Exercise requirements: Examine each line of the listing below. Copy those in which the string "fill" appears.

Records to use:
- - -
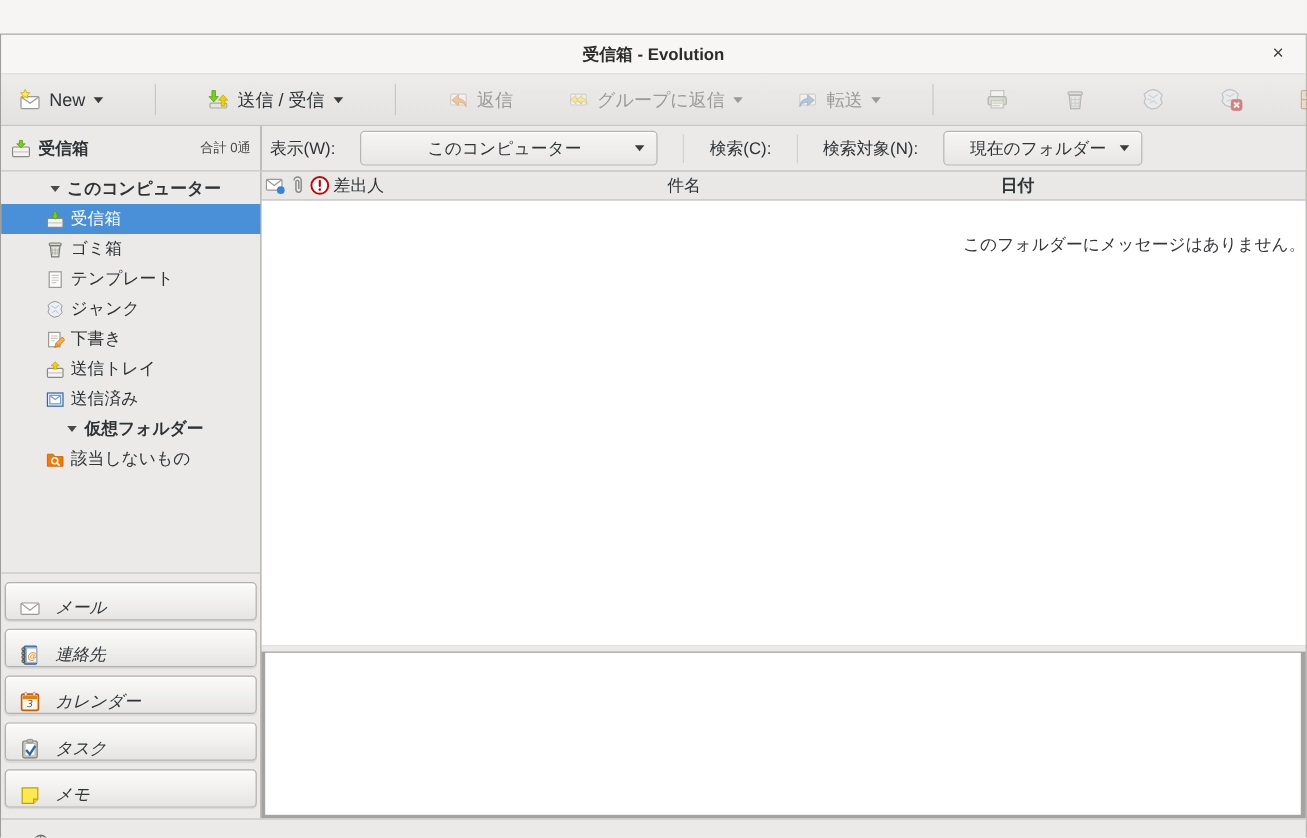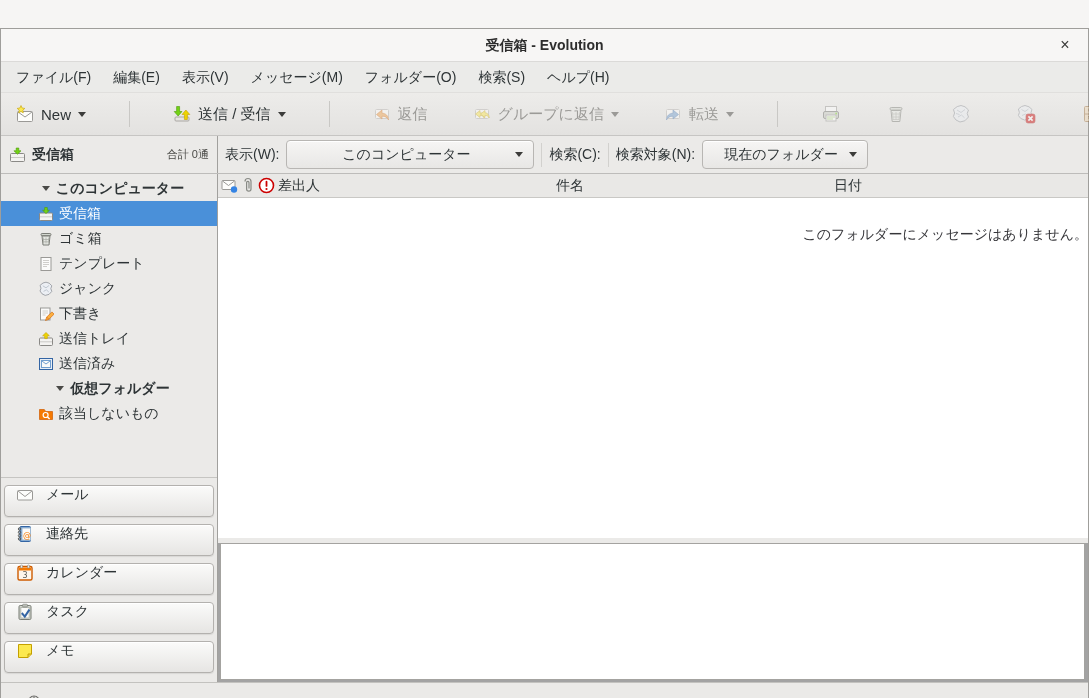--- a/index.html
+++ b/index.html
@@ -38,21 +38,21 @@
     border-top:5px solid #3c3c3a; display:inline-block; }
   .disabled .arr { border-top-color:#9b9a97; }
 
   
   .filterbar { height:38px; flex:none; display:flex; background:#ebeae8;
     border-bottom:1px solid #bdbcba; }
   .fb-left { width:217px; flex:none; border-right:1px solid #a1a09d; display:flex;
     align-items:center; padding:0 8px; gap:6px; }
   .fb-folder { font-weight:bold; font-size:14px; }
   .fb-total { margin-left:auto; font-size:11px; color:#4a4a47; white-space:nowrap; }
-  .fb-right { flex:1; display:flex; align-items:center; gap:7px; padding:0 7px; }
+  .fb-right { flex:1; display:flex; align-items:center; gap:21px; padding:0 7px; }
   .fb-label { font-size:14px; white-space:nowrap; }
   .combo { height:29px; border:1px solid #b8b6b3; border-radius:4px;
     background:linear-gradient(#f6f5f4,#e8e7e5); box-shadow:inset 0 1px 0 #fff;
     display:flex; align-items:center; padding:0 10px; font-size:14px; }
   .combo .cval { flex:1; text-align:center; }
   .combo-show { width:248px; }
   .combo-scope { width:166px; }
   .fbsep { width:1px; height:24px; background:#d2d1ce; flex:none; }
   .searchbox { width:182px; height:29px; background:#fff; border:1px solid #b8b6b3;
     border-radius:4px; display:flex; align-items:center; padding:0 5px; gap:4px; }
@@ -70,28 +70,28 @@
   .trow.item { padding-left:37px; gap:5px; }
   .trow.selected { background:#4a90d9; color:#ffffff; }
   .exp { width:0; height:0; border-left:4px solid transparent; border-right:4px solid transparent;
     border-top:5px solid #4a4a47; flex:none; }
   .treespacer { flex:1; }
   .switcher { border-top:1px solid #c6c5c2; padding:7px 3px 9px 3px; display:flex;
     flex-direction:column; gap:7px; }
   .swbtn { height:32px; border:1px solid #b3b1ae; border-radius:4px;
     background:linear-gradient(#fbfbfa,#e6e5e3);
     box-shadow:0 1px 1px rgba(0,0,0,.08), inset 0 1px 0 #fff;
-    display:flex; align-items:flex-start; gap:12px; padding:0 11px; font-size:14px; }
+    display:flex; align-items:flex-end; gap:12px; padding:0 11px; font-size:14px;font-style:italic; }
 
   .main { flex:1; display:flex; flex-direction:column; min-width:0; background:#a3a3a3; }
   .list-header { height:24px; flex:none; background:#e9e8e6; border-bottom:1px solid #c9c8c5;
     display:flex; align-items:center; padding-left:3px; gap:3px; position:relative;
     font-size:14px; }
   .list-header .colsubject { position:absolute; left:338px; top:0; line-height:23px; }
-  .list-header .coldate { position:absolute; left:616px; top:0; line-height:23px; }
+  .list-header .coldate { position:absolute; left:616px; top:0; line-height:23px;font-weight:bold; }
   .list-body { flex:1; background:#ffffff; min-height:0;text-align:right; }
   .empty-msg { padding:28px 0 0 30px; font-size:14px; color:#36363a; }
   .splitter { height:5px; flex:none; background:#ebeae8; }
   .preview { height:137px; flex:none; margin:0 3px 2px 2px; background:#ffffff;
     border:1px solid #a4a3a0; }
 
   
   .statusbar { height:43px; flex:none; background:#ebeae8; border-top:1px solid #c3c2bf;
     border-bottom:3px solid #a5a4a1; display:flex; align-items:center; padding-left:16px; }
 
@@ -100,29 +100,20 @@
 </head>
 <body>
 
 <div class="window">
 
   <div class="titlebar">
     <div class="title">受信箱  -  Evolution</div>
     <div class="close">×</div>
   </div>
 
-  <div class="menubar">
-    <span class="mitem">ファイル(F)</span>
-    <span class="mitem">編集(E)</span>
-    <span class="mitem">表示(V)</span>
-    <span class="mitem">メッセージ(M)</span>
-    <span class="mitem">フォルダー(O)</span>
-    <span class="mitem">検索(S)</span>
-    <span class="mitem">ヘルプ(H)</span>
-  </div>
 
   <div class="toolbar">
     <div class="tbtn">
       <span>
         <svg width="18" height="18" viewBox="0 0 18 18">
           <rect x="1.5" y="6.5" width="15" height="10" rx="1" fill="#fdfdfb" stroke="#9a9996"></rect>
           <path d="M2 7 L9 12 L16 7" stroke="#9a9996" fill="none"></path>
           <path d="M5 0.5 L6.1 3 L8.8 3.4 L6.8 5.2 L7.3 7.9 L5 6.5 L2.7 7.9 L3.2 5.2 L1.2 3.4 L3.9 3 Z" fill="#fce94f" stroke="#c4a000" stroke-width="0.6"></path>
         </svg>
       </span>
- - -
Answer area:
           <rect x="1.5" y="6.5" width="15" height="10" rx="1" fill="#fdfdfb" stroke="#9a9996"></rect>
           <path d="M2 7 L9 12 L16 7" stroke="#9a9996" fill="none"></path>
           <path d="M5 0.5 L6.1 3 L8.8 3.4 L6.8 5.2 L7.3 7.9 L5 6.5 L2.7 7.9 L3.2 5.2 L1.2 3.4 L3.9 3 Z" fill="#fce94f" stroke="#c4a000" stroke-width="0.6"></path>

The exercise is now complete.